Is there anything from Allegheny County’s experience that could guide Indiana County?
Some officials from Allegheny County might say that while Indiana is voluntarily going forward Allegheny was forced by the courts to reassess. Recall, however, that Allegheny County Council did pass an ordinance in 2002 that said new values would go into effect in 2006. Fear about new values led to various plans before deciding no new assessment would be the best assessment. Indiana will have a good dose of "sticker shock" with such old values.
The more education on the assessment the better, especially when it comes to state law requirements on windfalls. New laws are on the books dealing with what happens following a reassessment.

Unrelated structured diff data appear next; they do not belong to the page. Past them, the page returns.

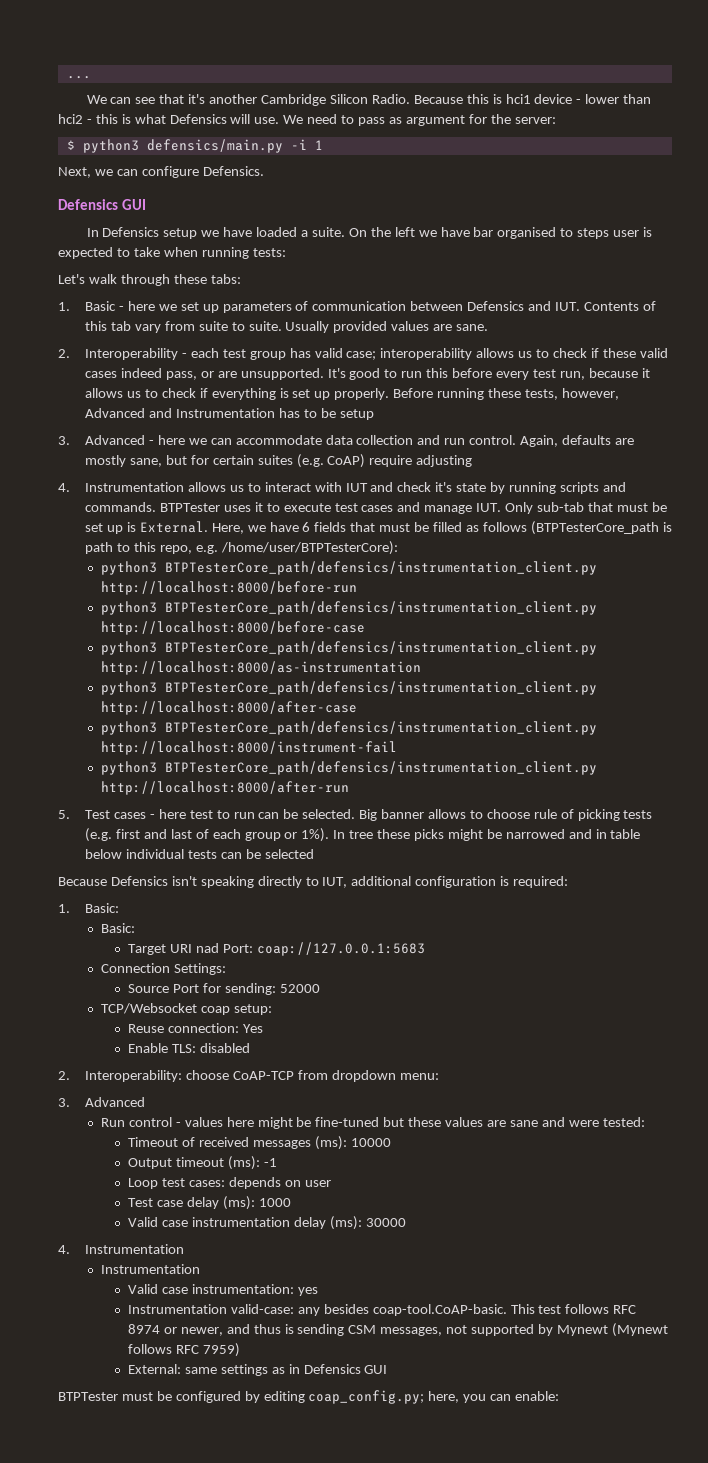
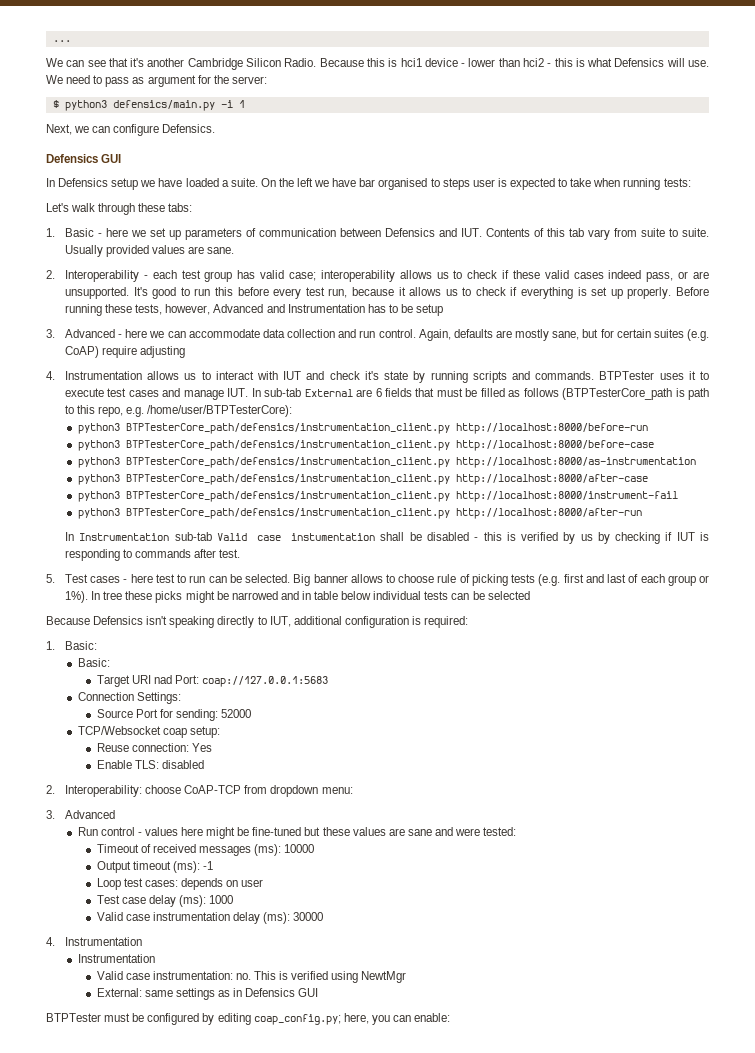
[505,502,667,514] [85,521,299,534] Only sub-tab that must be set up is External. Here, we have -> [251,388,373,397] In sub-tab External are
(349, 788) none -> [64,532,710,544] [64,549,241,561] // In Instrumentation sub-tab Valid case instumentation shall be disabled - this is verified by us by checking if IUT is responding to commands after test.
[297,1287,318,1296] [127,1304,637,1316] [127,1323,668,1337] [127,1343,240,1357] yes // Instrumentation valid-case: any besides coap-tool.CoAP-basic. This test follows RFC 8974 or newer, and thus is sending CSM messages, not supported by Mynewt (Mynewt follows RFC 7959) -> [235,971,407,983] no. This is verified using NewtMgr

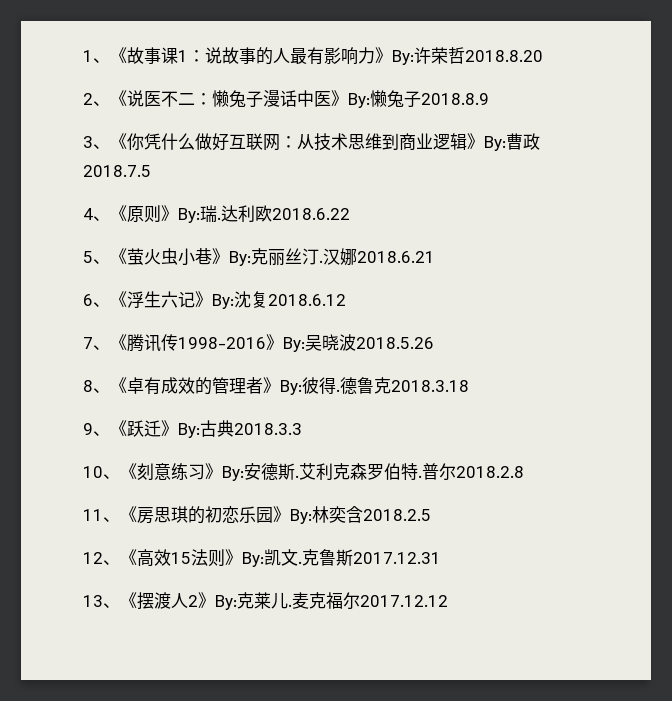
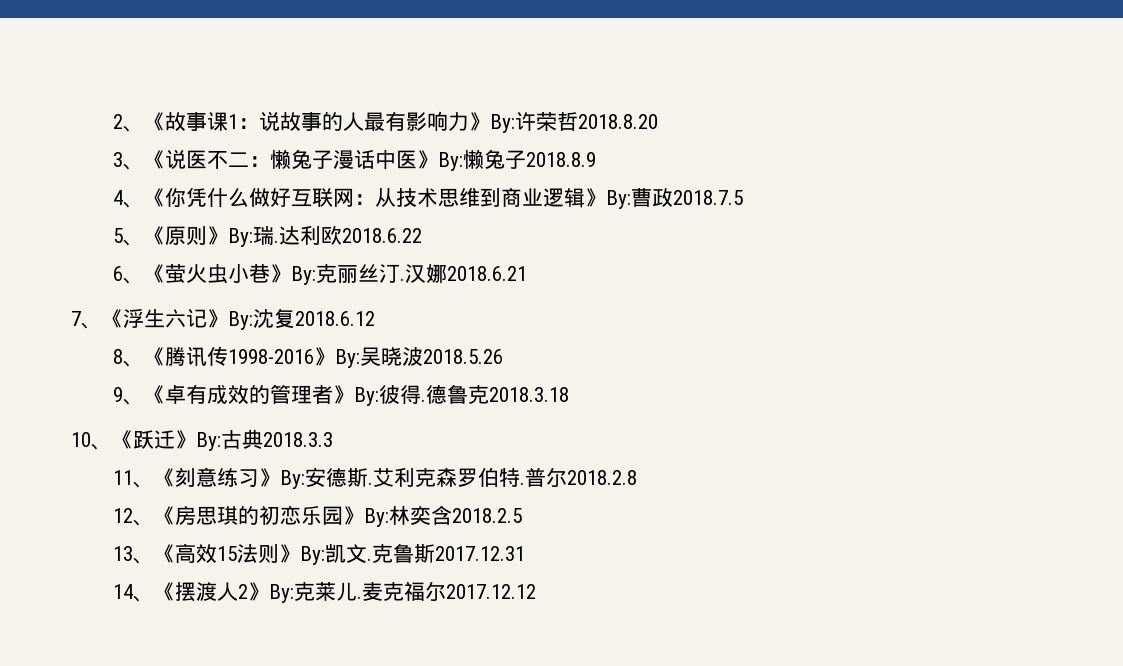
[83,50,93,62] 1 -> [113,114,124,129] 2
[83,93,93,105] 2 -> [113,152,124,167] 3
[83,136,93,148] 3 -> [113,190,124,205] 4
[83,208,93,220] 4 -> [113,228,124,243] 5
[83,251,93,263] 5 -> [113,266,124,281] 6
[83,294,93,306] 6 -> [71,311,81,326] 7
[83,337,93,349] 7 -> [113,349,124,364] 8
[83,380,93,392] 8 -> [113,387,124,402] 9
[83,423,93,435] 9 -> [71,432,91,447] 10
[83,466,103,478] 10 -> [113,470,134,485] 11
[83,509,103,521] 11 -> [113,508,134,523] 12
[83,552,103,564] 12 -> [113,546,134,561] 13
[83,595,103,607] 13 -> [113,584,134,599] 14

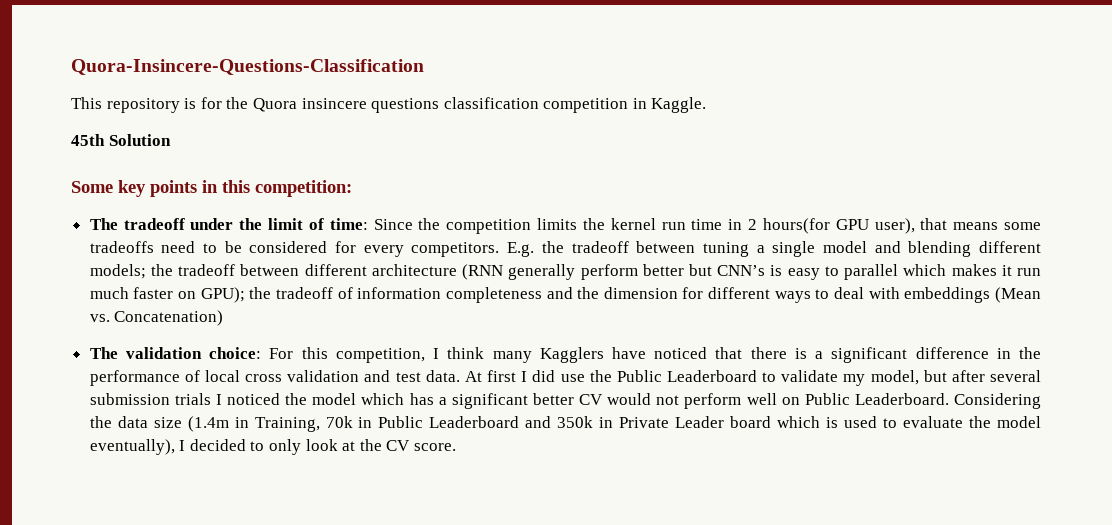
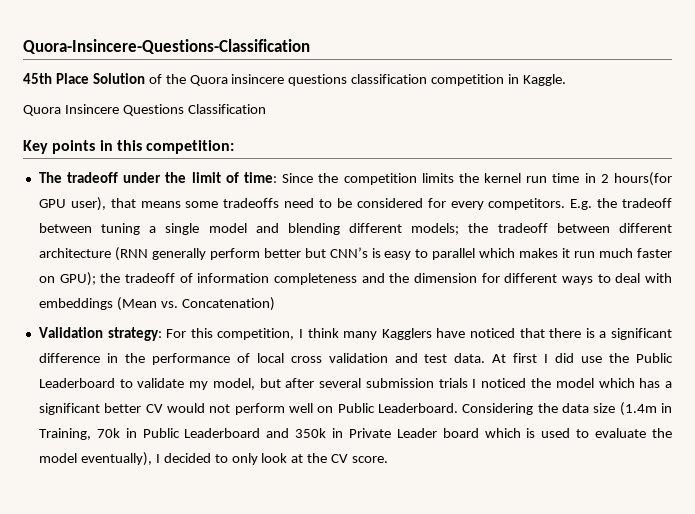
[71,97,222,113] This repository is for -> [23,73,162,84] 45th Place Solution of
[71,134,171,146] [71,180,146,197] 45th Solution // Some key -> [23,104,266,116] [23,140,48,154] Quora Insincere Questions Classification // Key
[89,347,262,359] The validation choice: -> [38,327,162,341] Validation strategy:

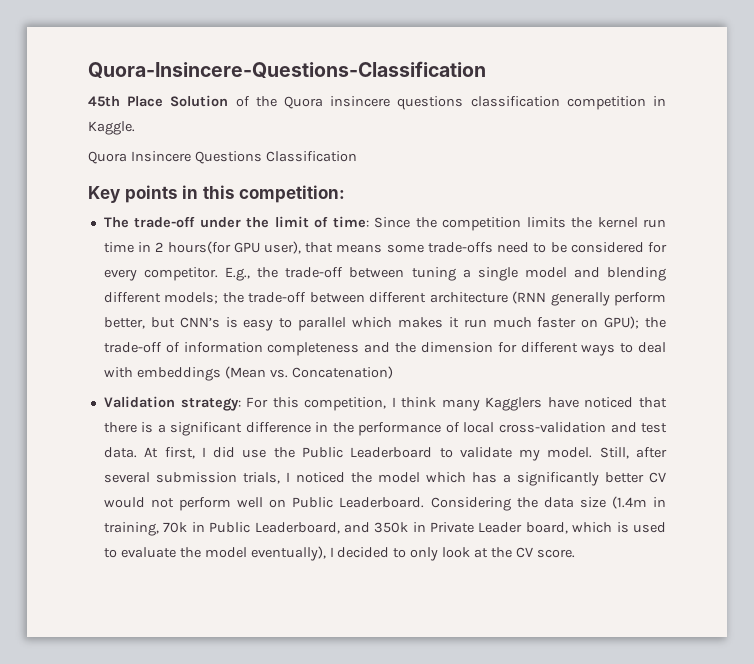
[67,172,119,183] tradeoff -> [134,216,196,228] trade-off
[223,198,280,208] tradeoffs -> [427,242,493,253] trade-offs
[488,198,672,210] competitors. E.g. the tradeoff -> [144,267,344,281] competitor. E.g., the trade-off
[497,223,548,233] tradeoff -> [248,292,307,303] trade-off
[263,248,301,258] better -> [103,317,145,329] better,
[124,273,175,283] tradeoff -> [103,342,162,353] trade-off
[290,353,388,363] cross validation -> [498,422,606,433] cross-validation
[513,353,538,363] first -> [164,447,195,459] first,
[212,378,281,390] model, but -> [547,447,629,459] model. Still,
[438,378,468,388] trials -> [242,472,280,484] trials,
[38,403,100,415] significant -> [516,472,599,486] significantly
[38,428,91,440] Training, -> [103,522,159,536] training,
[184,428,261,438] Leaderboard -> [254,522,340,534] Leaderboard,
[442,428,479,438] board -> [525,522,568,534] board,

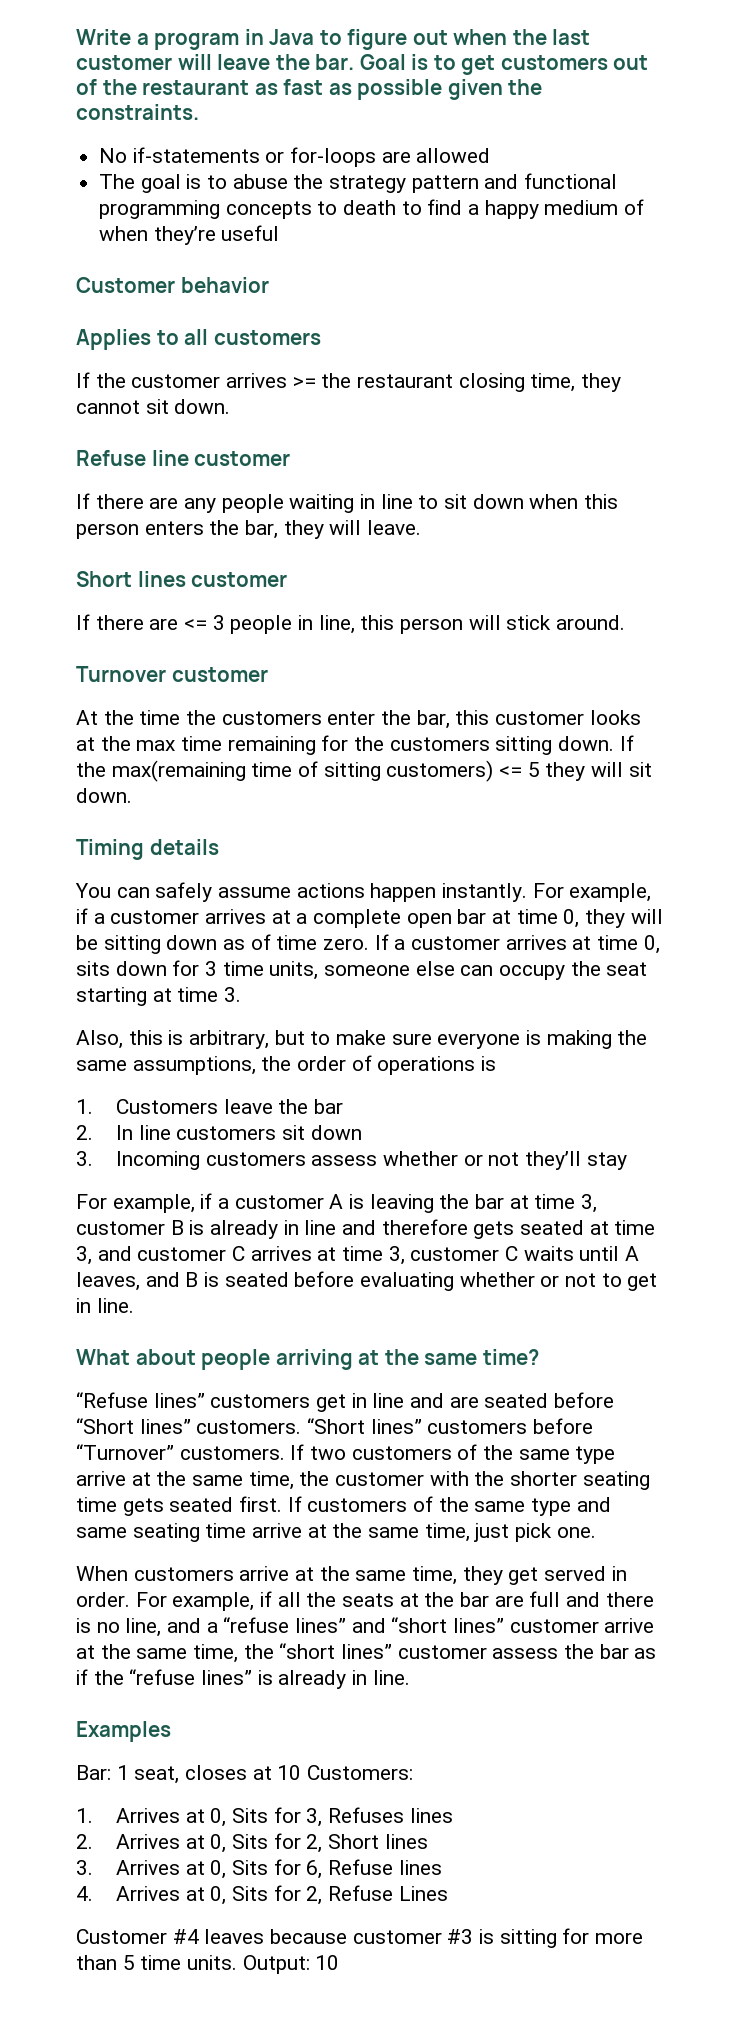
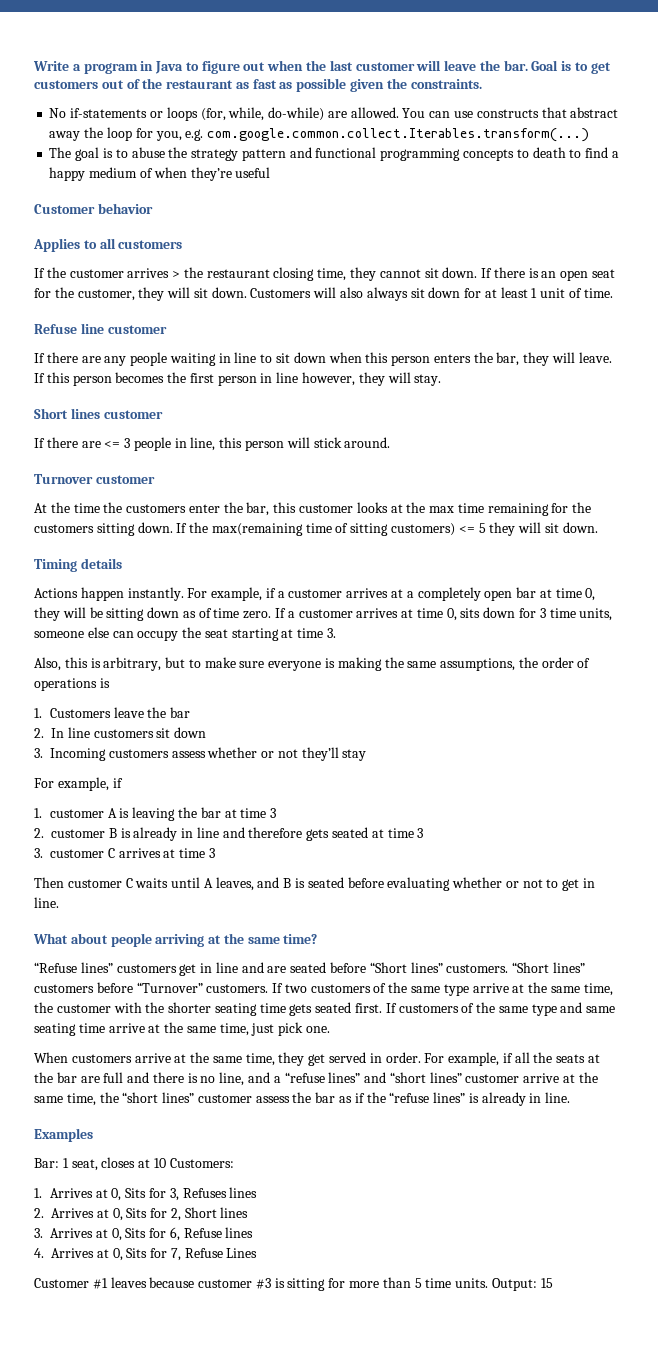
[290,147,491,167] for-loops are allowed -> [166,107,619,121] [49,127,590,142] loops (for, while, do-while) are allowed. You can use constructs that abstract away the loop for you, e.g. com.google.common.collect.Iterables.transform(...)
[292,377,316,388] >= -> [172,271,181,278] >
(231, 406) none -> [481,267,616,281] [34,287,613,301] If there is an open seat for the customer, they will sit down. Customers will also always sit down for at least 1 unit of time.
(422, 527) none -> [34,372,442,386] If this person becomes the first person in line however, they will stay.
[75,882,365,902] You can safely assume actions -> [34,588,78,598] Actions
[313,909,402,928] complete -> [417,587,481,601] completely
[218,1198,230,1209] a -> [34,808,42,818] // 1.
[581,1194,598,1213] 3, -> [270,808,277,818] [34,828,44,838] 3 // 2.
[76,1246,132,1265] 3, and -> [417,828,424,838] [34,848,43,858] 3 // 3.
[388,1246,405,1265] 3, -> [208,848,215,858] [34,877,64,888] 3 // Then
[306,1886,323,1905] 2, -> [170,1248,181,1261] 7,
[172,1929,199,1944] #4 -> [92,1278,108,1289] #1
[315,1955,340,1970] 10 -> [540,1278,553,1288] 15

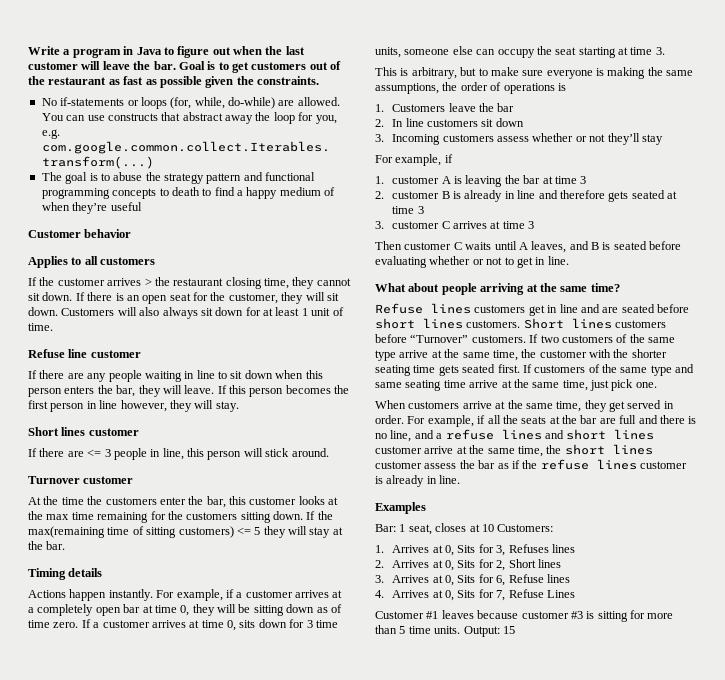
[544,522,598,533] sit down. -> [309,527,343,538] [28,541,66,550] stay at the bar.
[34,657,88,671] Also, this -> [375,67,397,76] This
[34,962,113,973] “Refuse lines” -> [375,303,471,314] Refuse lines
[369,962,585,973] “Short lines” customers. “Short lines” -> [375,318,612,329] short lines customers. Short lines
[284,1072,462,1083] “refuse lines” and “short lines” -> [445,429,655,440] refuse lines and short lines
[122,1092,195,1103] “short lines” -> [564,444,653,455] short lines
[389,1092,466,1103] “refuse lines” -> [540,459,687,470] refuse lines customer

In Allegheny County, since it is the only county of the second class, this is Act 71 of 2005. Indiana County, a county of the sixth class (population ranges of 45,000 to 89,999), has to follow the requirements of Act 93 of 2010. All school districts in the state fall under Act 1 of 2006. The difference between the two is that once a revenue neutral rate is established if the taxing body wants to get more tax revenue in Allegheny County the limit is 5% whereas in Indiana (and all counties other than first [Philadelphia] and second [Allegheny] class) it is 10%.
Taxpayers have to be attentive as well. Note that just as Allegheny County did in 2011 and as Butler County announced it would do last week Indiana County is planning a millage rate hike. That means everyone’s taxes will go up. In a reassessment it is possible that some people’s taxes may go down. Taxpayers need to understand that, and county government can help.